Please copy, word for word, the line holding "font-family: none ->" and each line that follows it through the end of the entries, omitting any pictures.

--- SUPPLIED DATA ---

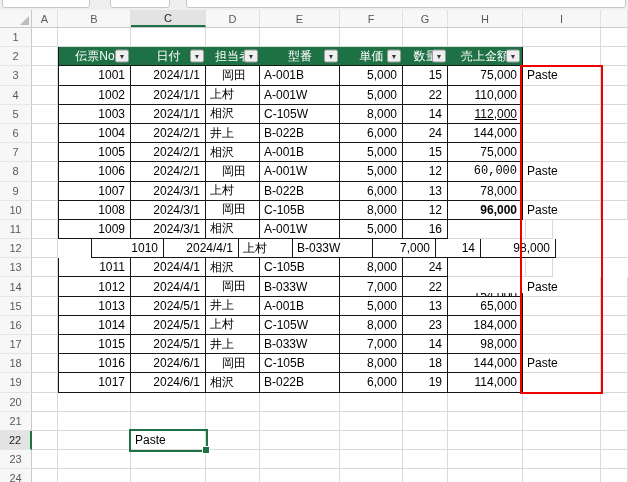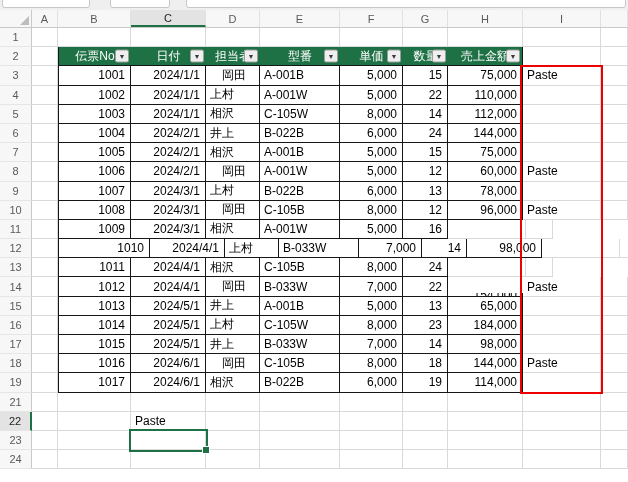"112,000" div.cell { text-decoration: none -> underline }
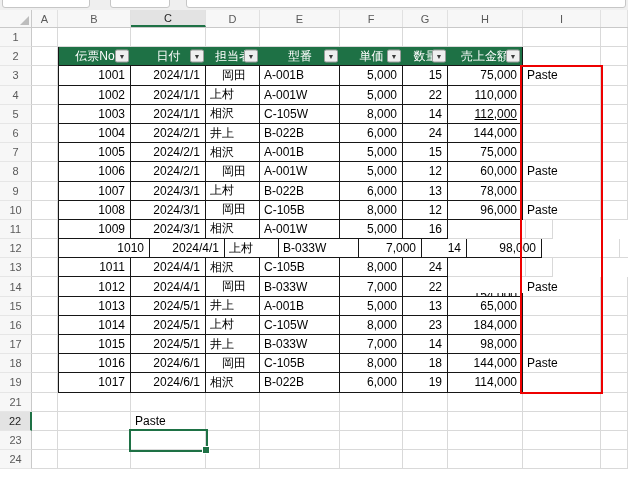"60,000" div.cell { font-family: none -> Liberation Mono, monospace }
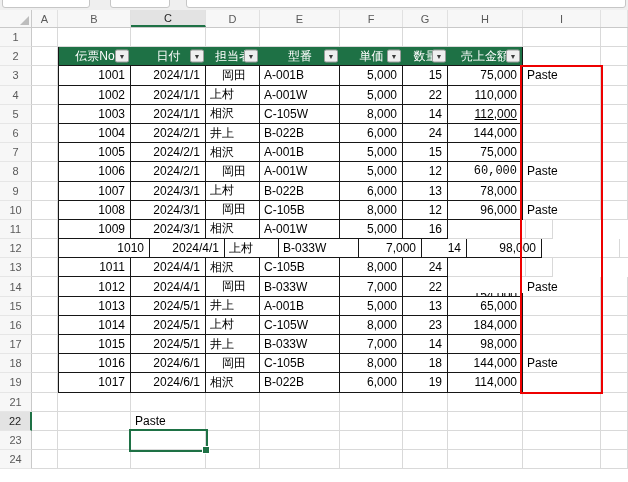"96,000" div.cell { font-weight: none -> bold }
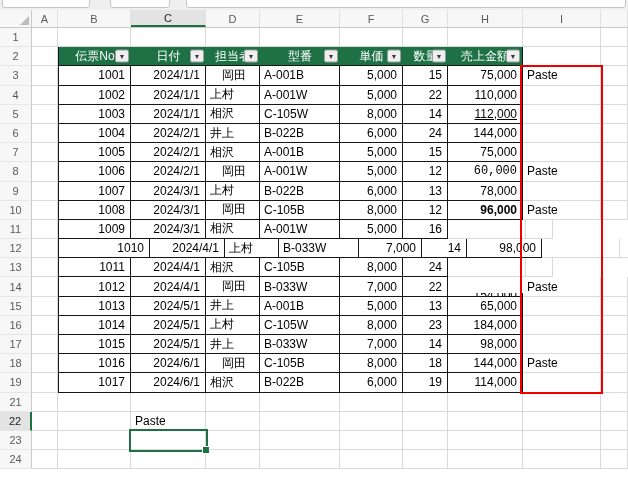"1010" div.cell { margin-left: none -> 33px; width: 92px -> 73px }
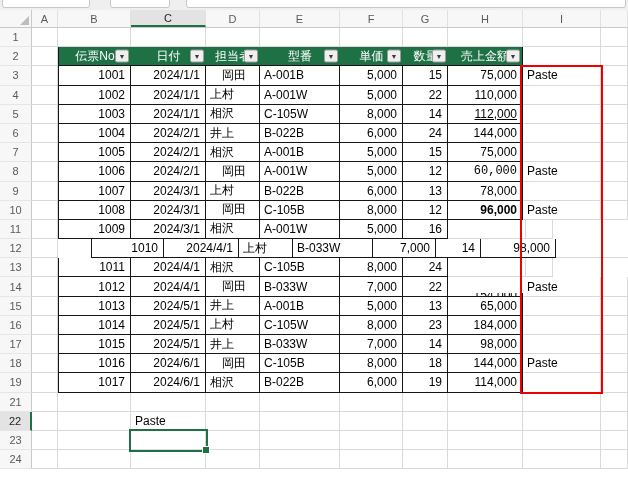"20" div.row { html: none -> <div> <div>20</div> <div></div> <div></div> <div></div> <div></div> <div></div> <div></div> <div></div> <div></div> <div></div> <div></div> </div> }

---

» SOLUTION TO THIS TASK
"60,000" div.cell { font-family: none -> Liberation Mono, monospace }
"96,000" div.cell { font-weight: none -> bold }
"1010" div.cell { margin-left: none -> 33px; width: 92px -> 73px }
"20" div.row { html: none -> <div> <div>20</div> <div></div> <div></div> <div></div> <div></div> <div></div> <div></div> <div></div> <div></div> <div></div> <div></div> </div> }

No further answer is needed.